If I had to name those people who influenced my life the most, I would put Don Davidson at the top of my list. Arrogant, confused, brilliant, emotional....he steadfastly stood behind me in everything I did, gave me free rein to write anything I wanted, and taught me the meaning of loyalty. Don, along with my brothers and a few others, would certainly lead that list.
Now that I am old and retired, I think back on all of those years and realize what newspaper work gave this girl from the farm. I have met movie stars, governors, tycoons and officials. I have sat in kitchens with people so poor that rats gnawed through the woodwork and roaches traveled the counters as we talked. I have met beauty queens and prostitutes. I have met people from all races, and learned that...give or take a skin color or a sexual preference...a majority of us are all alike. We want the same things, people to love, a little security, a feeling of usefulness.

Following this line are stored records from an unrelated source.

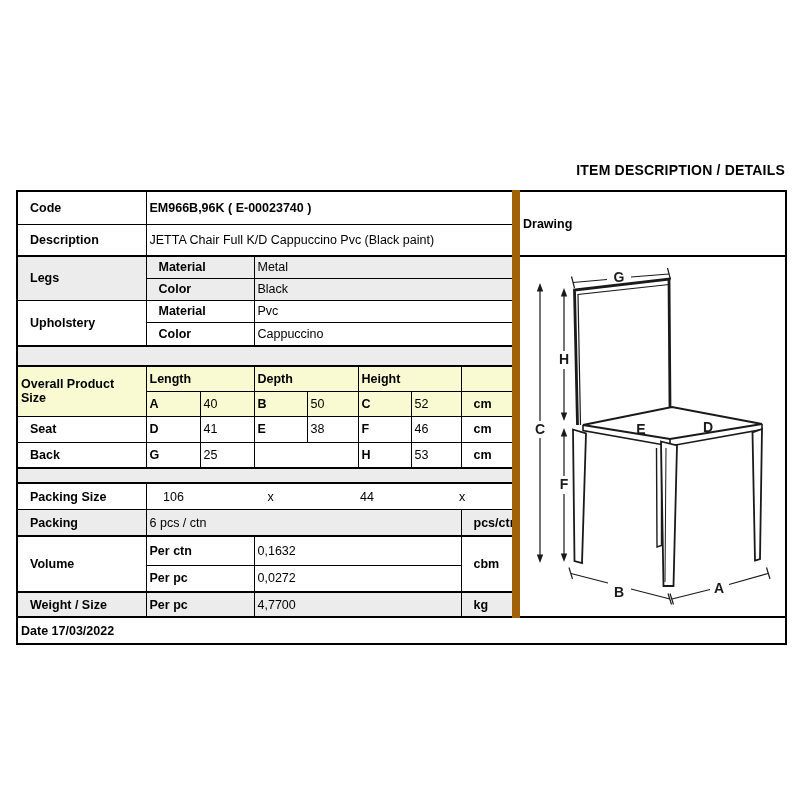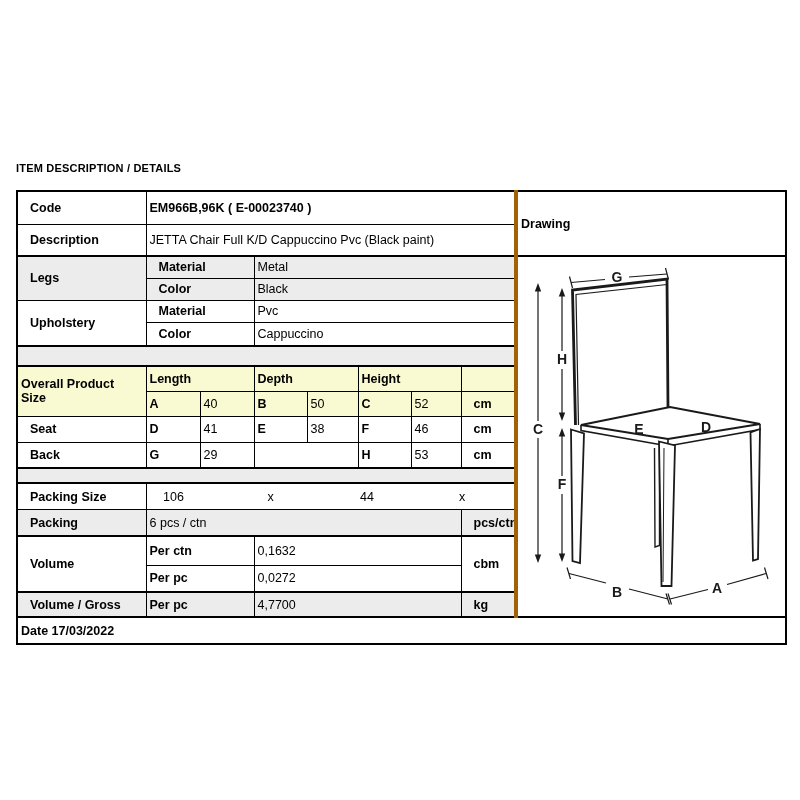--- a/index.html
+++ b/index.html
@@ -5,42 +5,42 @@
   * { box-sizing: border-box; }
   html, body { margin: 0; padding: 0; background: #fff; }
   body {
     width: 800px; height: 800px;
     font-family: "Liberation Sans", sans-serif;
     color: #000;
   }
   .page { position: relative; width: 800px; height: 800px; overflow: hidden; background: #fff; }
   .doc-title {
     position: absolute; top: 162px; left: 16px; width: 769px;
-    text-align: left; font-size: 11px; font-weight: bold; letter-spacing: .2px;
+    text-align: right; font-size: 14px; font-weight: bold; letter-spacing: .2px;
   }
   table.spec {
     position: absolute; top: 190px; left: 16px;
     width: 769px; border-collapse: collapse; table-layout: fixed;
     border: 2px solid #000;
   }
   td {
     border: 1px solid #000;
     font-size: 12.5px; line-height: 1.12;
     padding: 0 3px; vertical-align: middle;
     overflow: hidden; white-space: nowrap;
   }
   .lab  { font-weight: bold; text-align: left; padding-left: 12px; }
   .ctr  { text-align: left; }
   .bold { font-weight: bold; }
   .wrap { white-space: normal; }
   .gray   { background: #ececec; }
   .yellow { background: #fafad2; }
   .t2 { border-top: 2px solid #000; }
   .b2 { border-bottom: 2px solid #000; }
-  .l2 { border-left: 4px solid #a16207; }
+  .l2 { border-left: 8px solid #a16207; }
   .sizehead { text-align: left; font-weight: bold; }
   .drawcell { padding: 0; vertical-align: top; background: #fff; }
   .ps-grid {
     display: grid;
     grid-template-columns: 54px 54px 53px 51px 53px 50px 54px;
     align-items: center;
     gap: 43px;
   }
   .ps-grid span { text-align: center; font-weight: normal; }
   .ps-grid .unit { text-align: left; padding-left: 1px; font-weight: bold; }
@@ -170,21 +170,21 @@
         <td class="ctr">41</td>
         <td class="ctr bold">E</td>
         <td class="ctr">38</td>
         <td class="ctr bold">F</td>
         <td class="ctr">46</td>
         <td class="lab">cm</td>
       </tr>
       <tr style="height:26px">
         <td class="lab">Back</td>
         <td class="ctr bold">G</td>
-        <td class="ctr">29</td>
+        <td class="ctr">25</td>
         <td colspan="2"></td>
         <td class="ctr bold">H</td>
         <td class="ctr">53</td>
         <td class="lab">cm</td>
       </tr>
 
       <tr style="height:15px">
         <td class="gray t2 b2" colspan="8"></td>
       </tr>
 
@@ -211,21 +211,21 @@
         <td class="lab t2" rowspan="2">Volume</td>
         <td class="ctr bold t2" colspan="2">Per ctn</td>
         <td class="ctr t2" colspan="4">0,1632</td>
         <td class="lab t2" rowspan="2">cbm</td>
       </tr>
       <tr style="height:27px">
         <td class="ctr bold" colspan="2">Per pc</td>
         <td class="ctr" colspan="4">0,0272</td>
       </tr>
       <tr style="height:25px">
-        <td class="lab gray t2">Volume / Gross</td>
+        <td class="lab gray t2">Weight / Size</td>
         <td class="ctr bold gray t2" colspan="2">Per pc</td>
         <td class="ctr gray t2" colspan="4">4,7700</td>
         <td class="lab gray t2">kg</td>
       </tr>
 
       <tr style="height:27px">
         <td class="ctr bold t2" colspan="9">Date 17/03/2022</td>
       </tr>
     </tbody>
   </table>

I am still homesick. I still miss the Farm. It is a part of me, a slice of my life that takes up a good share of the person. Running in that orchard, sitting in the twisted branches of the old trees, I became the person I am today, part dreamer, part realist. You can think a view is gorgeous, but if the mosquitoes are plaguing you, the realist takes over. If you pluck a rose, you will probably bleed from the bite of the thorns. That was the farm, old, ramshackle, off kilter, graying in the wind and rain, but with a rare, unforgettable beauty...like those old apple trees, incapable of giving edible fruit, but clinging to life with desperation and blooming a lush pink every Spring.